Iveta Rohová
​Masaryk University Faculty of Law (Czech Republic)
DOI: https://doi.org/10.31410/eraz.2018.908

4th International Conference – ERAZ 2018 – KNOWLEDGE BASED SUSTAINABLE ECONOMIC DEVELOPMENT, Sofia- Bulgaria, June 7, 2018, CONFERENCE PROCEEDINGS published by: Association of Economists and Managers of the Balkans, Belgrade, Serbia;  Faculty of Business Studies, Mediterranean University – Podgorica, Montenegro; University of National and World Economy – Sofia, Bulgaria; Faculty of Commercial and Business Studies – Celje, Slovenia; Faculty of Applied Management, Economics and Finance – Belgrade, Serbia, ISBN 978-86-80194-12-7


Globalization in general and free movement (of goods, services, persons, and capital) within the EU in particular promote cross-border transactions. Massive use of electronic means of communication foster cross-border dimension of private law relationships. As a result, issues that could have once been addressed almost exclusively at a national level require a conflict-of-laws approach. The same is also true for cases involving acts of unfair competition. For example, misleading advertising or defamation of reputation uploaded online and being accessible world-wide can affect interests of consumers or competitive relations, or interests of solely one competitor in various states.

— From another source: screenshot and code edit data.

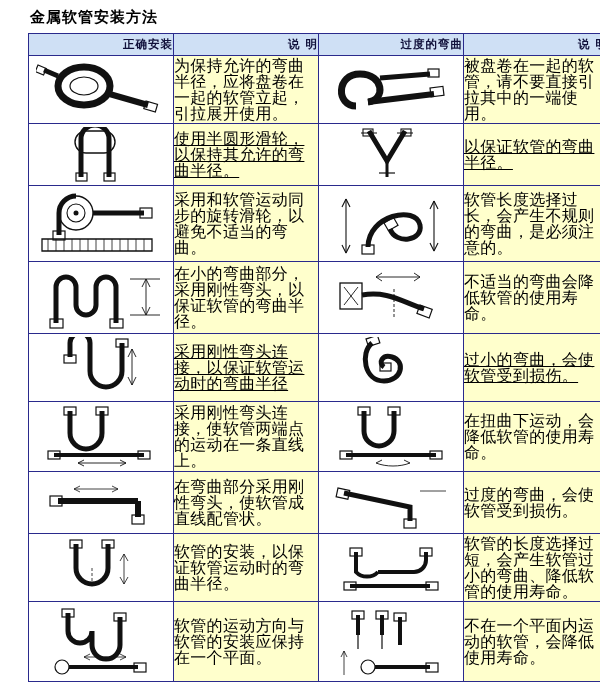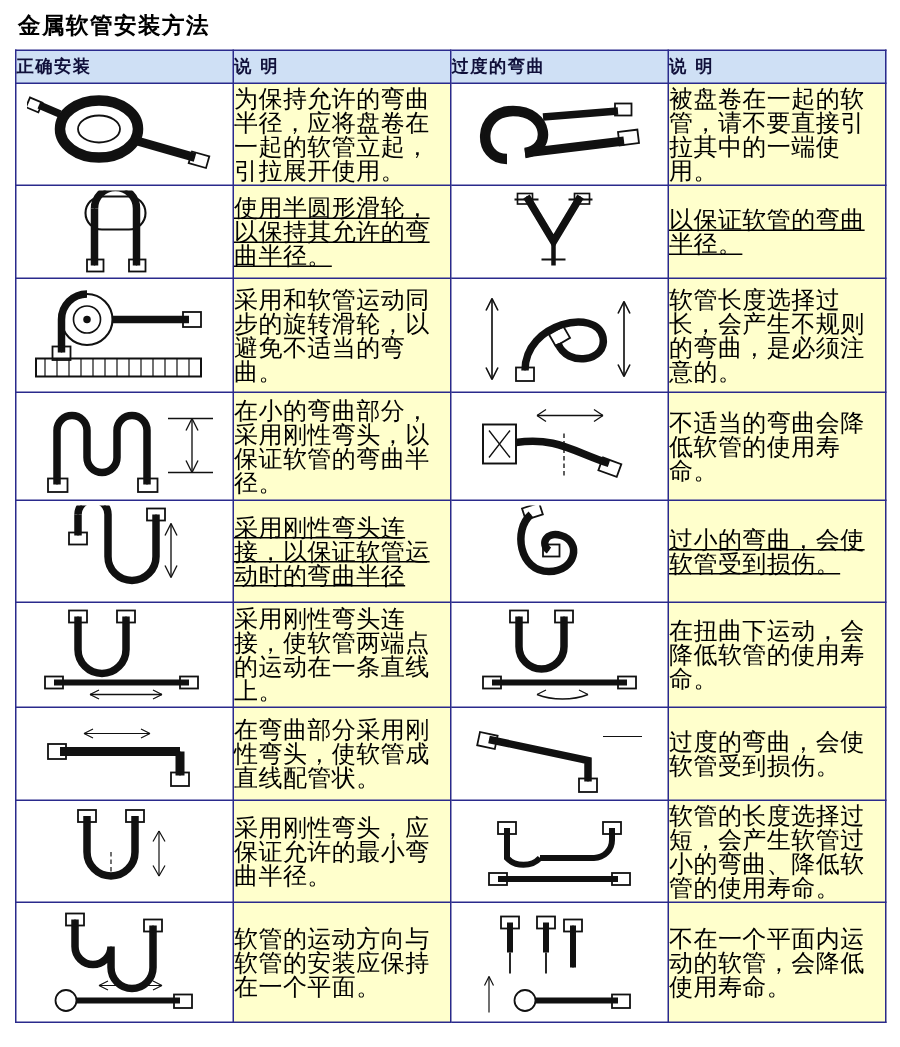"金属软管安装方法" .page { padding: 6px 10px 4px 10px -> 6px 10px 4px 28px }
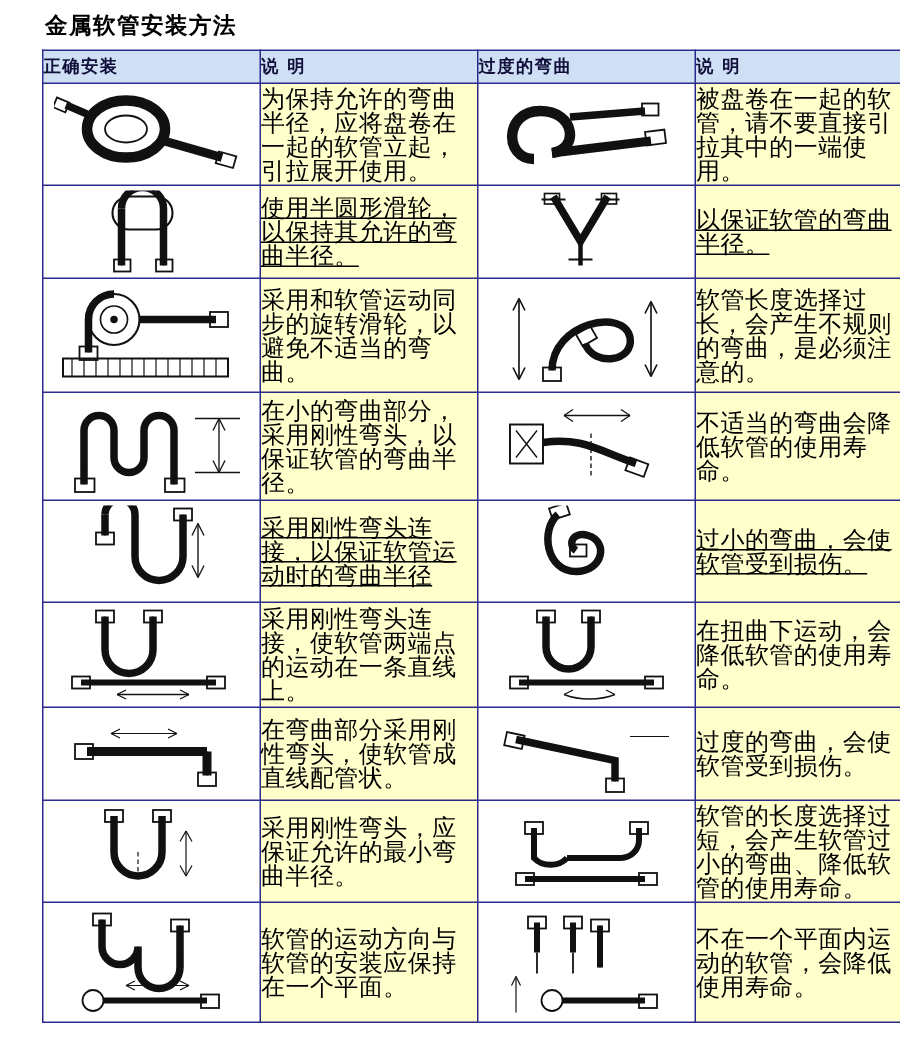"正确安装" th.hdr { text-align: left -> right }
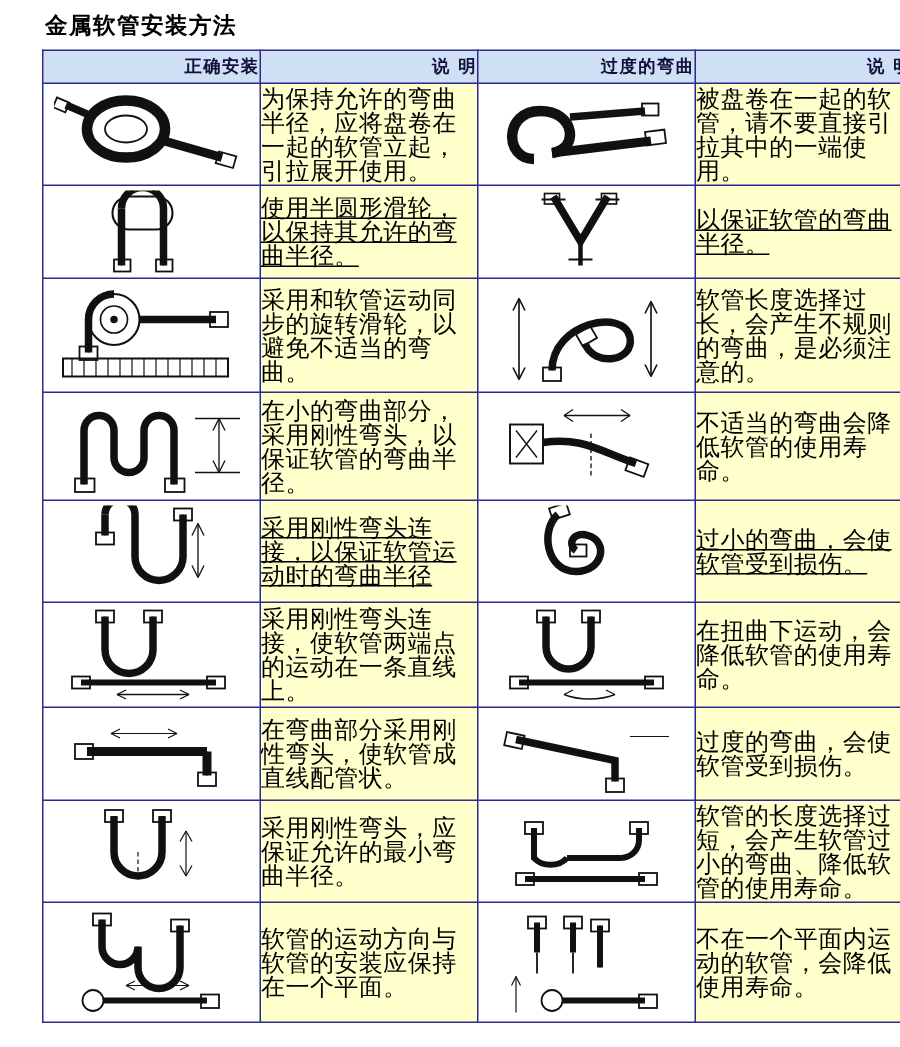"采用刚性弯头，应保证允许的最小弯曲半径。" td.note { text: 采用刚性弯头，应保证允许的最小 -> 软管的安装，以保证软管运动时的 }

The two key questions every aggrieved party in such cases will inquire are: (i) where to file an action (what courts are competent), and (ii) what law will apply. The focus of this paper centers the second issue.
Due to the transfer of legislative competences within the field of private international law from the Member States to the EU, EU measures have to a large extent replaced national legislation. Rules for determining the governing law for non-contractual obligations in cross-border cases are almost comprehensively covered by the Rome II Regulation, while Article 6 of this Regulation is specifically devoted to non-contractual obligations arising out of acts of unfair competition (and of a restriction of free competition). The said provision is intended to provide a special rule in relation to the general one under Article 4 of the Regulation, in order to reflect the requirement of legal certainty and predictability of both the party aggrieved and the party liable. However, following Professor Heller’s assumption, the author claims and will demonstrate that the interpretation, range of application of this provision and its relation to other conflict rules remain unclear. As a result, such a conflict rule can hardly meet the requirement for legal certainty of the parties, foreseeability of the court settlement, and predictable and reasonable balance between the interests the party aggrieved and the party liable, all being the essential elements of the Rome II Regulation.
The aim of this paper is to critically analyse the conflict rule under Article 6 Rome II Regulation, and to contribute to re-opening the discussion in order to overcome the existing uncertainty as to the interpretation and applicability of the provision at hand. To achieve the objective, the defined piece of legislation will be analyzed in a broader context, having regard to other EU PIL instruments (the Brussels Ibis Regulation and the Rome I Regulation), particularly scrutinizing existing decisions of the Court of Justice of the EU in matters related to unfair competition, and last but not least interpreting legal doctrine and standpoints of various author on this matter.
As a result, the paper will offer a critical view of the existing EU conflict rules on cross-border unfair competition. The author, following the conclusion that the current state of legislation does neither fully, nor proportionally reflect the principle of legal certainty and predictability, will present in what aspects she sees gaps and week points of the existing regulation and suggest how these should or could be diminished.